Code coverage analysis
Throughout the creation of the SuperGuard test package, special attention was paid to code coverage so that a mature and well-known open source implementation of the C Standard Library would meet the ASIL D requirement in Clause 12.4.2.3. SuperGuard offers 100% coverage for many library functions, plus high MC/DC coverage. The areas where SuperGuard has less coverage are often those related to the implementation-defined response, for which there are no requirements that can be derived from the language specification.
Although each implementation of the library is different, ultimately all of them should handle parsing of similar cases. This means that SuperGuard's high code coverage benefits code coverage for all C Standard Library implementations.
anomalous cases
SuperGuard can handle abnormal cases in two ways. The first is related to the response defined from an anomalous input; For example, when entering a negative number in the function sqrt() the result should be the value NaN (assuming IEC 60559 arithmetic). Although this is an abnormal case, the function's response is fully defined and can be checked like any other.

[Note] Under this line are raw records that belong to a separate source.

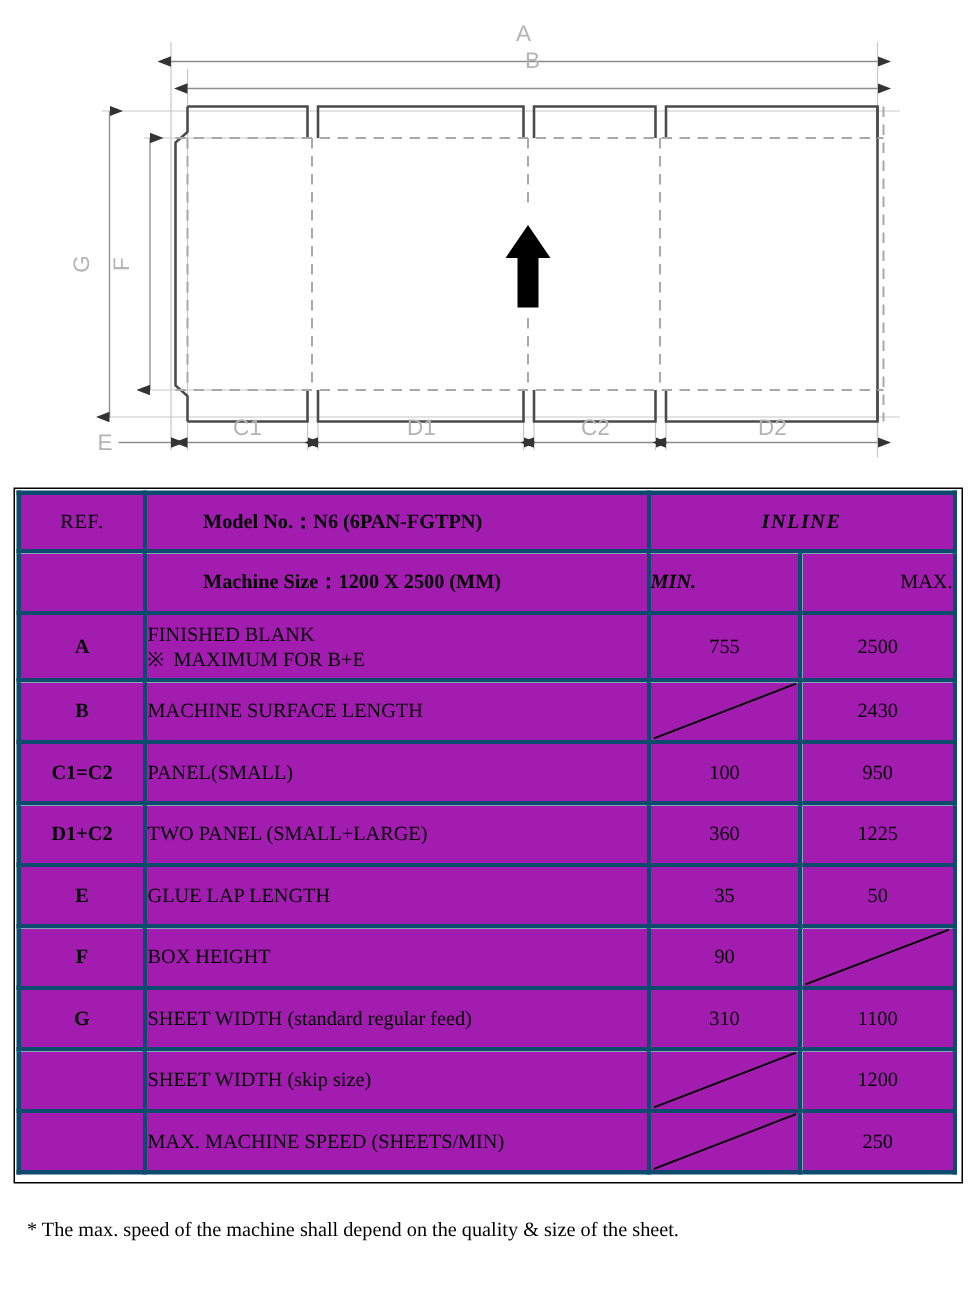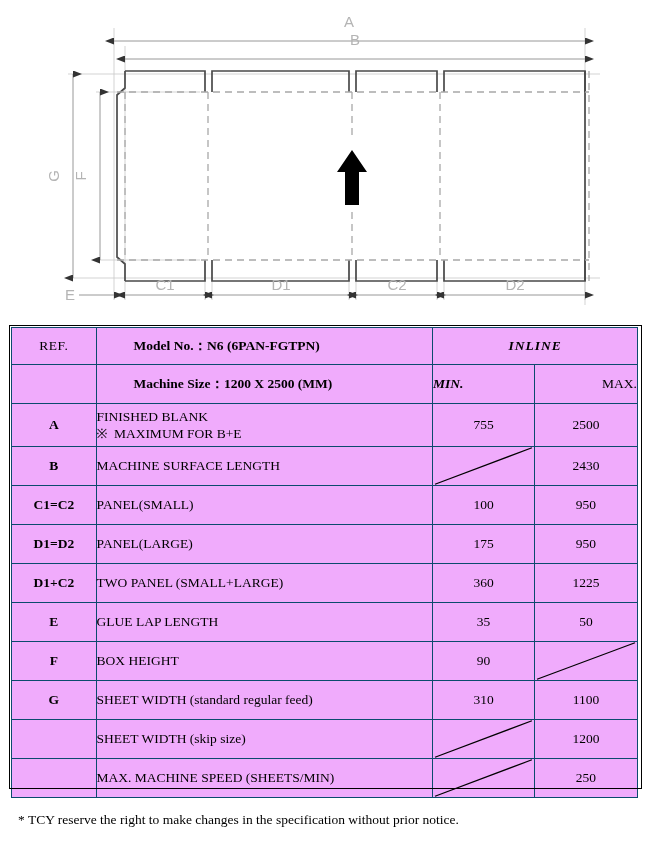--- a/index.html
+++ b/index.html
@@ -46,12 +46,12 @@
     table-layout: fixed;
   }
   table.spec td {
-    border: 1px solid #0c4a6e;
+    border: 3px solid #0c4a6e;
     padding: 0;
     font-size: 13.5px;
     vertical-align: middle;
     position: relative;
-    background: #f0abfc;
+    background: #a21caf;
   }
   .col-ref   { width: 83px; }
   .col-desc  { width: 330px; }

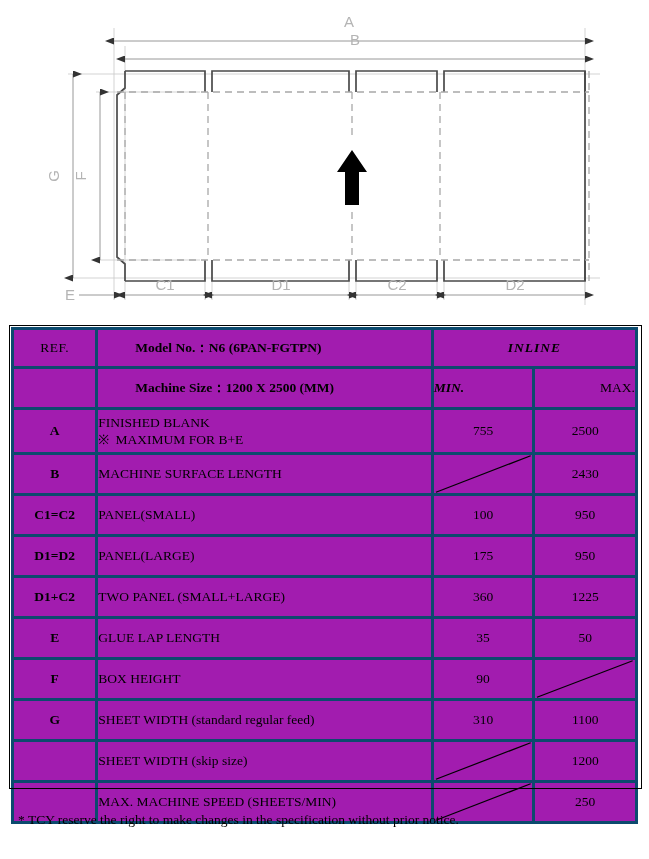--- a/index.html
+++ b/index.html
@@ -298,12 +298,6 @@
           <td class="cell-num">950</td>
         </tr>
         <tr class="row-std">
-          <td class="cell-ref">D1=D2</td>
-          <td class="cell-desc">PANEL(LARGE)</td>
-          <td class="cell-num">175</td>
-          <td class="cell-num">950</td>
-        </tr>
-        <tr class="row-std">
           <td class="cell-ref">D1+C2</td>
           <td class="cell-desc">TWO PANEL (SMALL+LARGE)</td>
           <td class="cell-num">360</td>

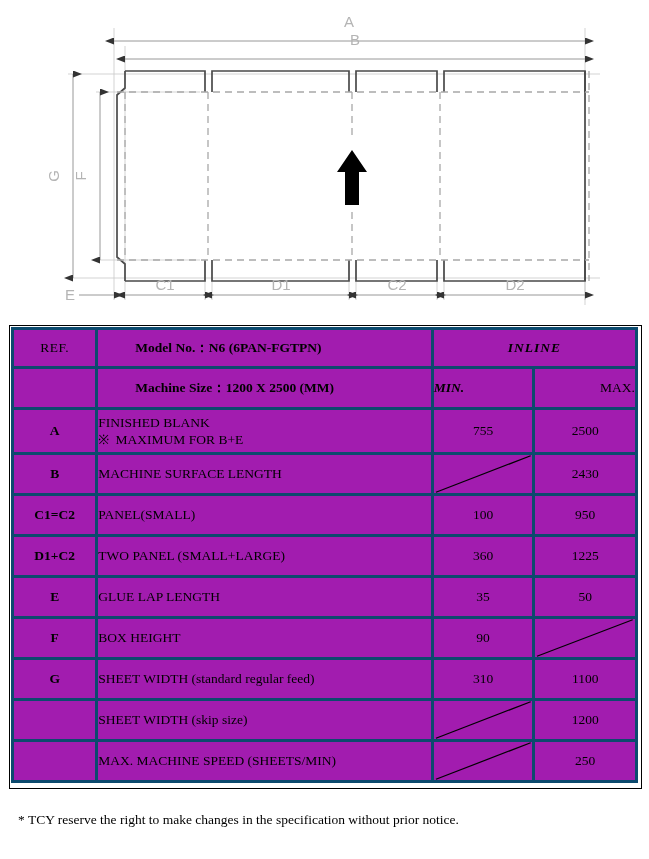--- a/index.html
+++ b/index.html
@@ -357,6 +357,7 @@
 <div id="table-outline"></div>
 
 <div id="footnotes">
+  <div class="footnote">* The max. speed of the machine shall depend on the quality &amp; size of the sheet.</div>
   <div class="footnote">* TCY reserve the right to make changes in the specification without prior notice.</div>
 </div>
 

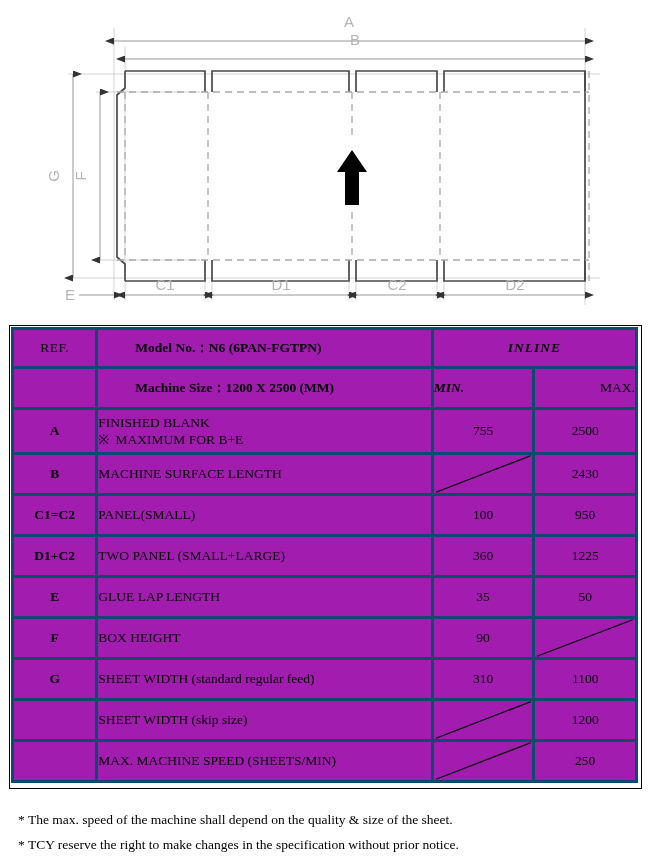--- a/index.html
+++ b/index.html
@@ -358,7 +358,6 @@
 
 <div id="footnotes">
   <div class="footnote">* The max. speed of the machine shall depend on the quality &amp; size of the sheet.</div>
-  <div class="footnote">* TCY reserve the right to make changes in the specification without prior notice.</div>
 </div>
 
 </body></html>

The second is related to the requirements that can be verified by the compiler. For example, if a function should return a result of type emptiness, a test may attempt to use the supplied value with the expectation that it will generate a compiler error. A test of this kind is called a x-test in SuperGuard and the file name of these tests starts with a x. The
X-Test PASS if the compiler indicates a compile error and FAIL if it does not. X-Tests are never run.
Summary and conclusions
Security-critical applications require software developers to do everything in their power to ensure that their development processes, toolchains, and application code do not pose any risk of injury, loss of life, disruption of essential services. or damage to the environment. When using third-party and/or commercial off-the-shelf (COTS) tools and components, such as compilers and standard libraries, developers should not assume that these tools and components are bug-free or that their prevalidation implies that they are. . Validation is only truly valid if it is performed in the same development environment and under the same use case conditions as in the application.
Using the same test package included in SuperTest, Solid Sands' solution for compiler testing and verification, its SuperGuard C Library Safety Qualification Suite adds the necessary traceability to link test results based on requirements, recommended method for testing functional security requirements such as ISO 26262, against the C Standard Library specification. Full traceability is achieved by decomposing the ISO C Standard Library functional specifications into clearly defined requirements, developing appropriate test specifications to verify such requirements and implementing them in accordance with the recommendations of ISO 26262. It also allows software developers to perform these tests in the same development environment under the same use case conditions and on the same target hardware used in their application, with close to 100% structural code coverage . By generating a comprehensive validation report specially tailored to the needs of ISO 26262-certified organizations, SuperGuard makes it much simpler to demonstrate the integrity of library components used in security-critical applications.